Asking What Life is About 

By Emmett Pennington-Guthrie 

Nurses live their lives surrounded by people who are often having “the worst day of their life,” as Audrey Tampake, a senior nursing student, put it. [1] 

This, combined with the possibility of being around death and illness daily, makes the subject of life and its meaning particularly relevant for nurses. 

Consider too that nurses, in particular, spend significant amounts of time connecting with patients, and so are more likely to be psychologically impacted by death than other healthcare providers who spend less time with patients. [2] 

As the conclusion of one study in the European Journal of Palliative Care stated, “With its role in preserving the dignity of, and its commitment to, patients, the nursing profession, besides requiring solid medical training, is fundamentally a humane one.” [3] 

Because of the nature of the nursing profession, it’s important that nurses have a positive outlook on life so that they’re better able to empathize with patients and provide effective care. 

Tampake described that as a nursing student, she has spent hundreds of hours in hospitals and other areas practicing nursing, and this time has influenced her view of life. 

“Someone who’s never been in the hospital before probably has a different understanding of life, and I think that working in the hospital, you learn to appreciate smaller things… You appreciate the smaller things in life because they can make a big difference,” Tampake said. [4] 

Tampake described seeing the difference that things like bathing patients or brushing their teeth can create, saying that even though these are the things that often get overlooked, they “make them feel so much more comfortable,” which is something she appreciates. [5] 

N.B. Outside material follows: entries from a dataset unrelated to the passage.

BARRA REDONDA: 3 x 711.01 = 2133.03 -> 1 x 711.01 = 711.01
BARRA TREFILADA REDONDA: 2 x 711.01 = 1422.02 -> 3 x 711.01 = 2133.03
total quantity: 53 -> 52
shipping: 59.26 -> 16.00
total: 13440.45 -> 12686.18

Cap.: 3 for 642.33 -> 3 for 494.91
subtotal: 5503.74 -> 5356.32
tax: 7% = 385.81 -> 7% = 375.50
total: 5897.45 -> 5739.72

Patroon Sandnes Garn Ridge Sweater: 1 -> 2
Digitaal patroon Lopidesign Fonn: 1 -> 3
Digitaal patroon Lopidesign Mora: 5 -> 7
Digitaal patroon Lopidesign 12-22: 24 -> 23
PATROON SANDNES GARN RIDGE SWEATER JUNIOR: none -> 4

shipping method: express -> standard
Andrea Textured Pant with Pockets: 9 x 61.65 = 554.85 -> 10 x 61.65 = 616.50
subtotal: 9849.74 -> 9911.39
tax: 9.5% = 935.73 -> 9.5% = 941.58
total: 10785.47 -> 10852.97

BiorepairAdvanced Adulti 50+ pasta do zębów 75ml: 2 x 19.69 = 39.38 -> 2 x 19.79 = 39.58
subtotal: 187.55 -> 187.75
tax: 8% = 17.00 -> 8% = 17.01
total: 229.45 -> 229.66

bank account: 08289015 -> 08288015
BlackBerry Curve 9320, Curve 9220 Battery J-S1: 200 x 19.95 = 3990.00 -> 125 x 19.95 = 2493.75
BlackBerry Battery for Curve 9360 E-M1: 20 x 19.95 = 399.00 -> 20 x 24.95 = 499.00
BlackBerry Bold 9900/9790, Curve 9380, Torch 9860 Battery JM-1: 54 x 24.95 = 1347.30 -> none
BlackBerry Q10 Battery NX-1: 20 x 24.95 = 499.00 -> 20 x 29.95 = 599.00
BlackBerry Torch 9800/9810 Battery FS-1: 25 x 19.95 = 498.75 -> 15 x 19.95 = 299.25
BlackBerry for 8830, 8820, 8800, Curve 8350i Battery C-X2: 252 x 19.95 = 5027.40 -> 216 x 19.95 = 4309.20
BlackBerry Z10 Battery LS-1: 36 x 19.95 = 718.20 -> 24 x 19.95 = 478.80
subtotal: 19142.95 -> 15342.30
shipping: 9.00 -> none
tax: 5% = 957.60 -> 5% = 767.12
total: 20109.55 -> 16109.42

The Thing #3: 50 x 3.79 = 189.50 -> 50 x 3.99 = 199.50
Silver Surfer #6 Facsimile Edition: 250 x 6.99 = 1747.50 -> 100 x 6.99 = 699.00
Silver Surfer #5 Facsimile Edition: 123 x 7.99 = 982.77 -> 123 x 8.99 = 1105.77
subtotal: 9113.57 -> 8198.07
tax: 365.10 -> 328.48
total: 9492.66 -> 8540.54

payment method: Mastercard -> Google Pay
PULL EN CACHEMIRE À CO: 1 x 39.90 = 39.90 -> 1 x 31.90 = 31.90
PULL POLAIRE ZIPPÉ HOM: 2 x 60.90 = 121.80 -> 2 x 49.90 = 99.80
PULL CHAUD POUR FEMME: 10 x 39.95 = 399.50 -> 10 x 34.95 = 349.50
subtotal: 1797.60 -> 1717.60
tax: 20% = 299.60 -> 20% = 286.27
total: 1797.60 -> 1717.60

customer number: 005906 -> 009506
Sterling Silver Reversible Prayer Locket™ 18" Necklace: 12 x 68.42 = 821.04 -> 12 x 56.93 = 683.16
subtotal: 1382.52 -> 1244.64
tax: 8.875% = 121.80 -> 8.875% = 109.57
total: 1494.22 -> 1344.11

Walla Walla University nursing scrubs. Nurses are especially well suited to comment on life because they deal with every aspect of it daily. Photo by Emmett Pennington-Guthrie

Since entering nursing school, Tampake feels she has a deeper view of what really matters in life. 

“There are people in the hospital who are going through really hard times, whether that’s something that is happening to them they never expected, or something like a chronic condition. I think that it has sort of widened my understanding of things, because I feel like before… I didn’t know there were people out there who have to take 20 medications before they go to school, and it makes you appreciate your life and what you have,” Tampake reflected. [6]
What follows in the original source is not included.